Dieser ritzte sich leicht die Hand auf, füllte eine frische Feder mit den aus der Wunde perlenden Tropfen und schrieb mit fester Hand seinen Namen unter das Blatt Papier, das Kasimir sorgsam wieder in seinem Schreibtisch verbarg.

»Nun gehörst Du uns,« sagte er freudig, »das heißt, dem Vaterlande, zu dessen streitbaren Priestern wir uns gelobt haben, wie einst die Ritterorden in den heiligen Kämpfen um die Heimstätte des Christentums, und so empfange denn von mir die erste Aufgabe, welche der Bund Dir stellt; sie ist wichtig und beweist das Vertrauen, das die Brüder Dir entgegen bringen. Du sollst nach Frankreich gehen und dort die Verbindung mit den Führern der sich vorbereitenden Revolution pflegen. Wie Du das tust, ist Deine Sache, geschriebene Instruktionen erteilen wir nicht, haben wir eine Botschaft zu senden, so wird sie einer der Brüder Dir bringen. Du wirst äußerlich in der Welt leben und je mehr Du scheinbar nur Dein Vergnügen suchst, um so besser wirst Du Dein Geheimnis bewahren. Drei Monate wirst Du dort bleiben, hältst Du es für nötig, auch länger. Jede Woche wird ein Bote kommen, um Deine Berichte zu hören und zu uns zu bringen, und niemals, hörst Du wohl, niemals darfst Du ein geschriebenes Wort senden, denn ein Brief gehört nicht mehr Dir, so wenig wie die Kugel, die dem Lauf entflogen ist.«

»Du verlangst Großes und Schweres von mir,« sagte Konstantin mit tiefem Ernst, »aber ich werde alle Kraft daran setzen, Euer Vertrauen zu rechtfertigen. Und Luitgarde?« sagte er mit einem schweren Seufzer, »willst Du mir versprechen, über sie zu wachen?«

»Ich will dies Wort nicht gehört haben«, erwiderte Kasimir streng, »und will es Dir verzeihen als einen Rückfall in den Wahn, der Dich betörte, aus Rücksicht auf die Leiden Deiner Haft, die die Kraft Deiner Nerven geschwächt hat. Ist es meine Aufgabe, zu wachen über ein Weib, das unter der Herrschaft ihres Gemahls steht, den sie aus freiem Willen gewählt?«

»Sie war verblendet –« wagte Konstantin zu erwidern.

»Verblendet durch die Torheit und Eitelkeit ihres Herzens,« fiel Kasimir ein, »und wenn sie dafür leiden muß, so büßt sie ihre Schuld – leiden nicht so viele edle Herzen im Vaterlande ohne Schuld? Kein Wort mehr davon, wenn ich nicht irre werden soll. Ich habe Dein Gelübde und gebe es Dir nicht zurück.«

»So sprich,« sagte Konstantin, »ich werde gehorchen.«

»Dein Reisewagen steht bereit – hier ist Dein Paß, der Dir die schnellste Reise verbürgt und Dich sicher über die Grenze bringt, und hier ist Geld, Du darfst es nicht sparen. Fürs erste wird es genügen und wenn Du mehr bedarfst, so findest Du in der Brieftasche die Adresse des Bankiers, an den Du Dich zu wenden hast.«

Er reichte Konstantin den Paß, welchen er von Rozniezki erhalten, und ein mit Banknoten gefülltes Portefeuille.

»Geld –« fragte Konstantin fast erschrocken, »darf ich es nehmen?«

»Es gehört dem Vaterlande,« antwortete Kasimir, »wie Du selbst.«

»Und darf ich«, fragte Konstantin, »dem Grafen Jaczkonowski schreiben?
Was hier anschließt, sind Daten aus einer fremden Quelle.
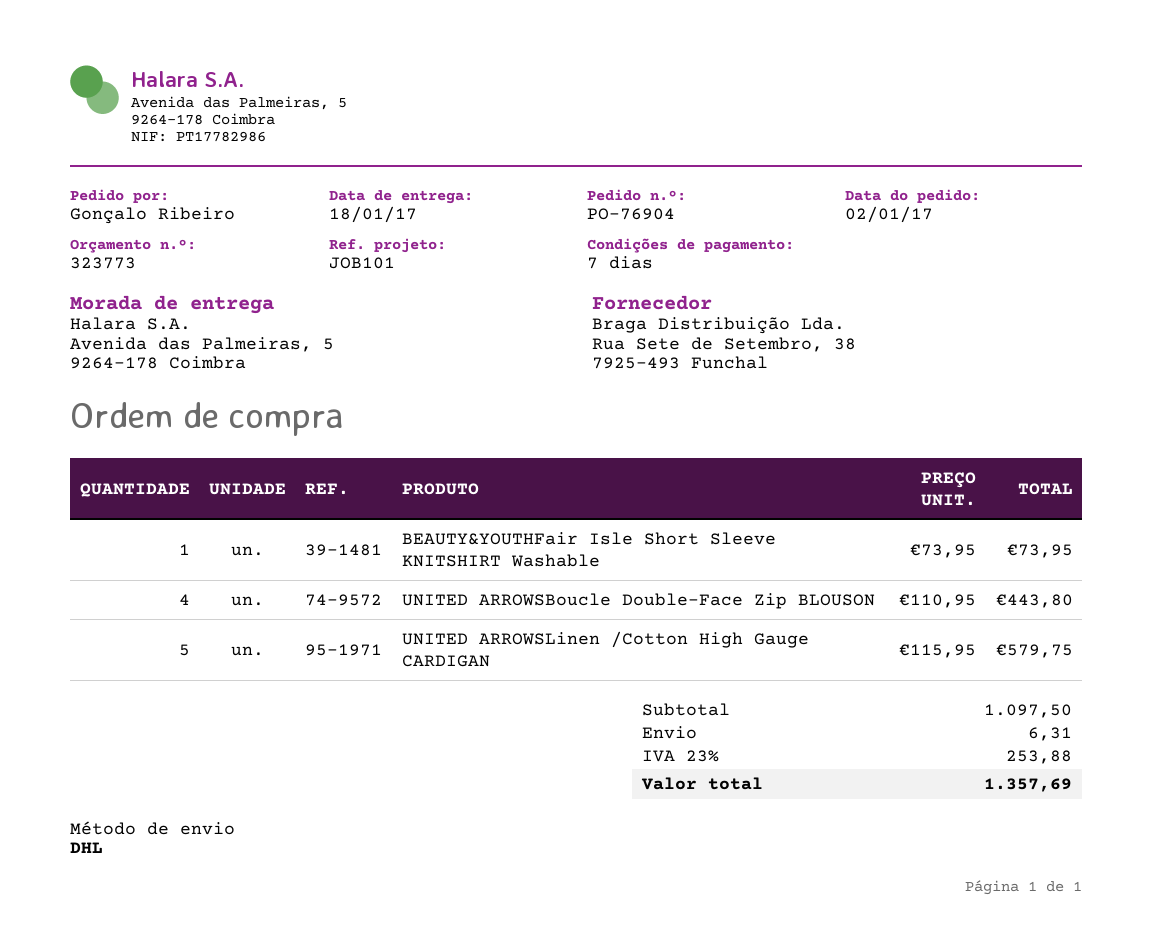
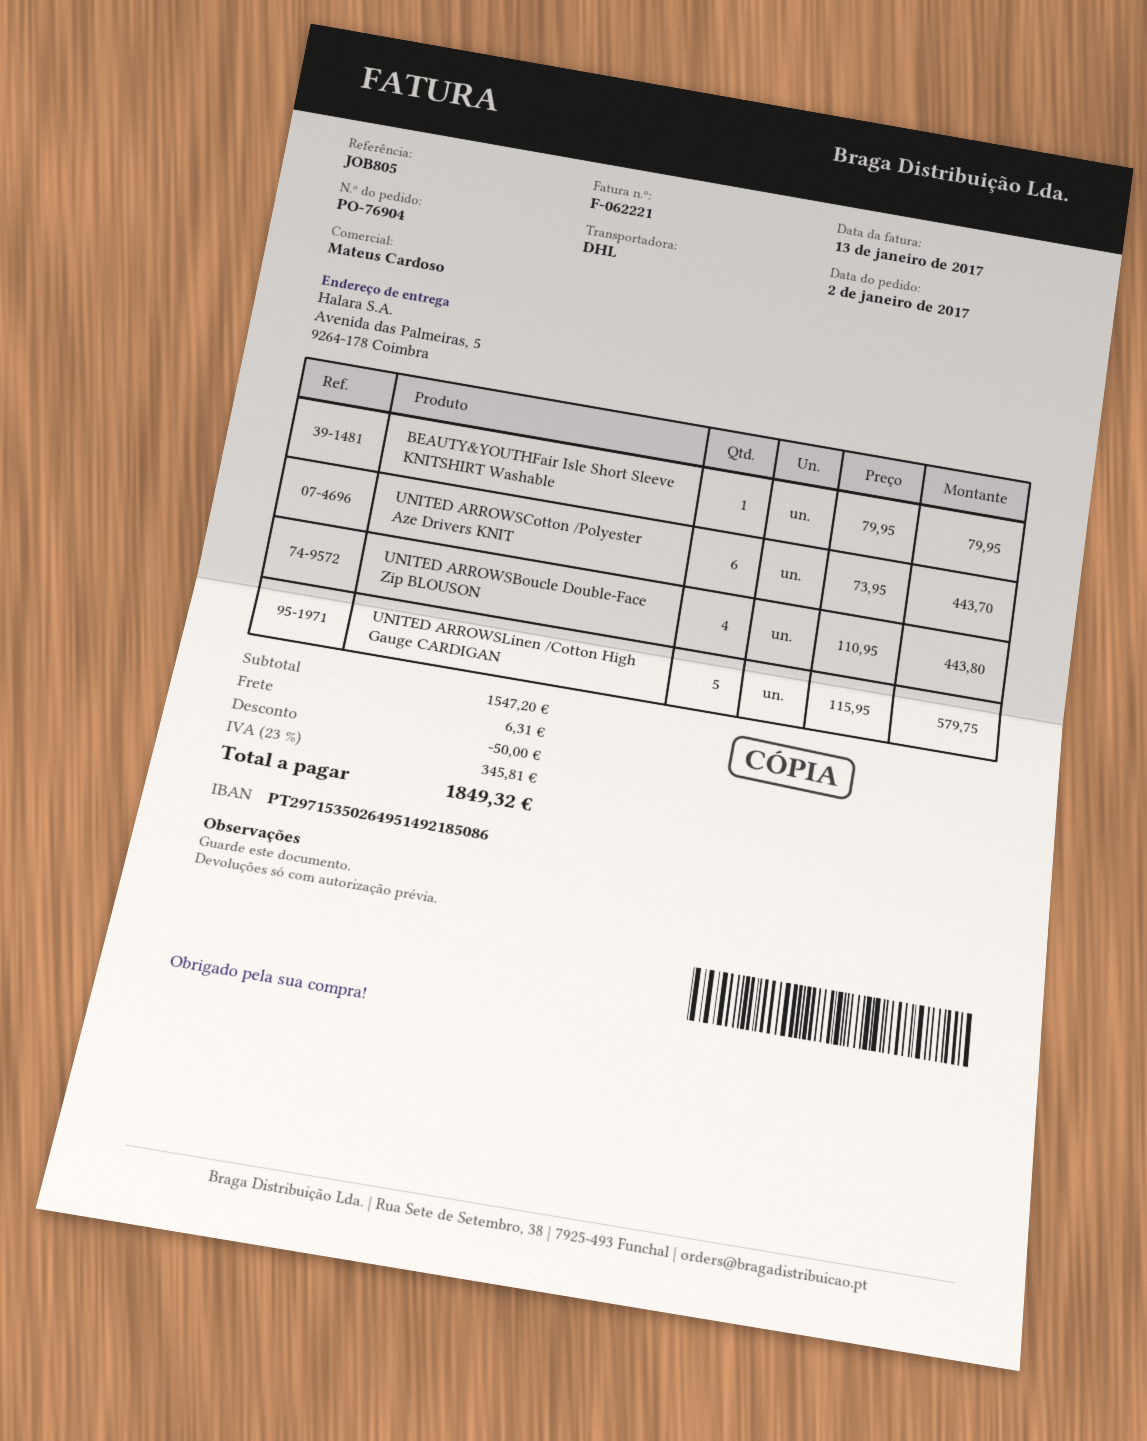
reference: JOB101 -> JOB805
BEAUTY&YOUTHFair Isle Short Sleeve KNITSHIRT Washable: 1 x 73.95 = 73.95 -> 1 x 79.95 = 79.95
UNITED ARROWSCotton /Polyester Aze Drivers KNIT: none -> 6 x 73.95 = 443.70
subtotal: 1097.50 -> 1547.20
discount: none -> 50.00
tax: 23% = 253.88 -> 23% = 345.81
total: 1357.69 -> 1849.32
Er war mein Freund, mein aufrichtiger Freund und wird schwer gekränkt und schwer bekümmert sein um mein Verschwinden.«

»Du darfst es von Paris aus. Es ist vielleicht sogar gut. Du wirst irgendein Geschäft, Familienangelegenheiten, was Du willst, wählen, um Deine Reise zu erklären, so wird das Geheimnis um so besser bewahrt bleiben. Nun lebe wohl und Gott, der die heilige Sache des Vaterlandes schützt, sei mit Dir!«

Er nahm aus seinem Schrank einen Mantel und einen mit den notwendigsten Kleidungsstücken und Wäsche gefüllten, kleinen Handkoffer.
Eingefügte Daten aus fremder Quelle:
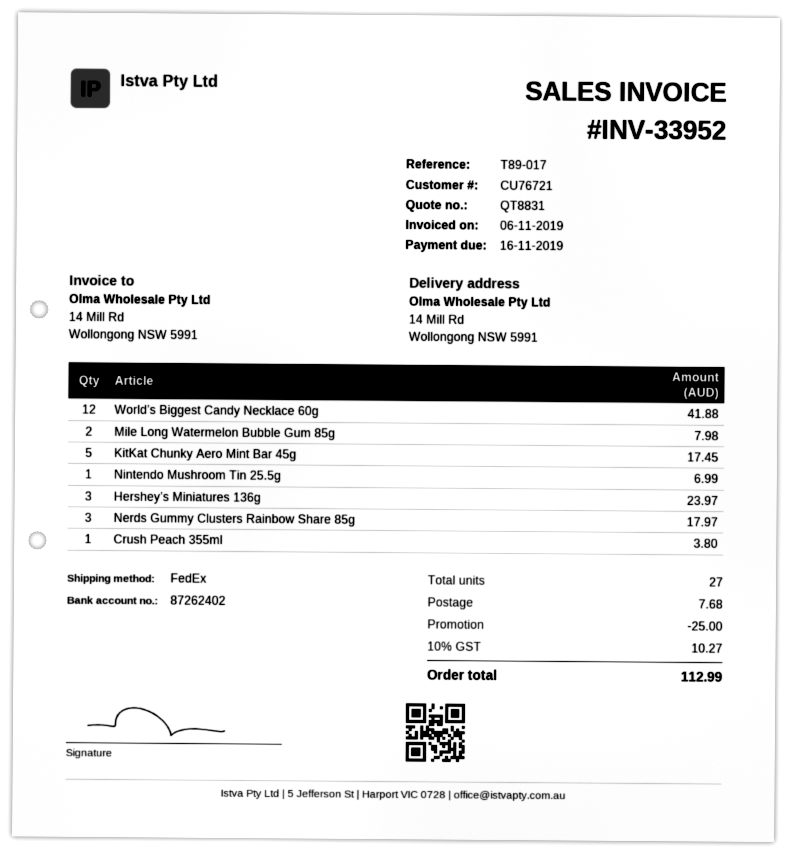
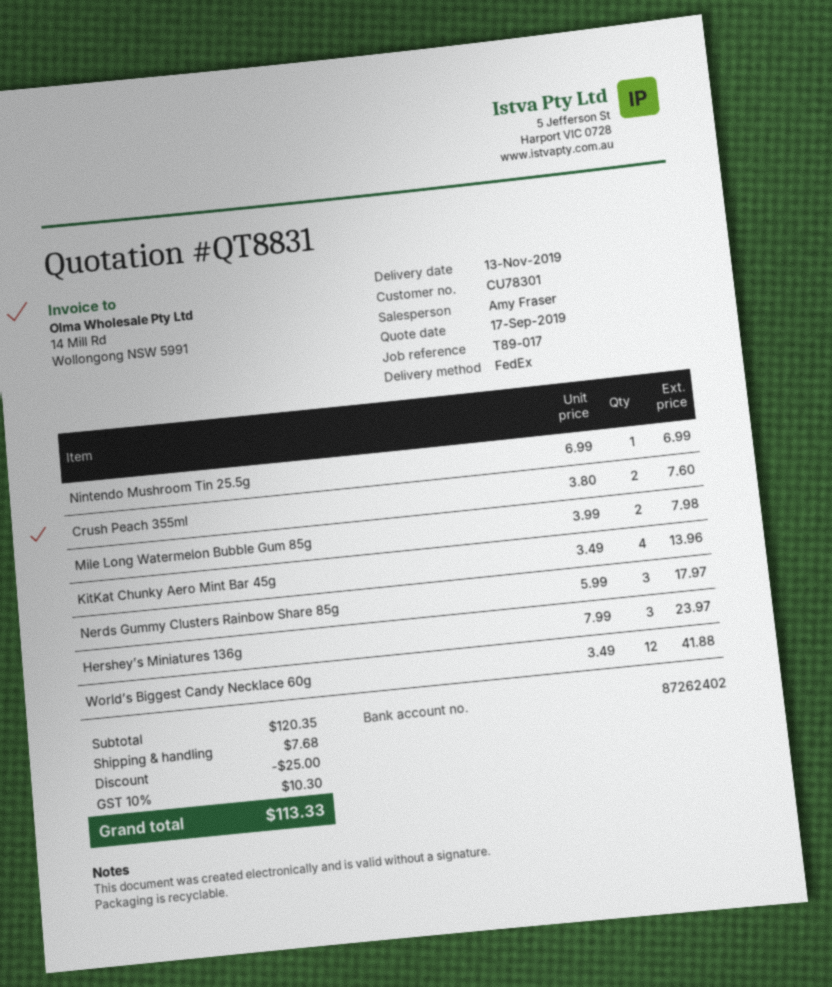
customer number: CU76721 -> CU78301
KitKat Chunky Aero Mint Bar 45g: 5 for 17.45 -> 4 for 13.96
Crush Peach 355ml: 1 for 3.80 -> 2 for 7.60
tax: 10% = 10.27 -> 10% = 10.30
total: 112.99 -> 113.33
Dann umarmte er den tiefbewegten Freund und führte ihn zu einem im inneren Hof haltenden Reisewagen, der mit kräftigen Postpferden bespannt war.

Noch einmal drückten sich beide die Hand.

Der Postillion trieb die Pferde mit einem Zungenschlag an und der Wagen rollte durch das geöffnete Portal des Klosterhofs.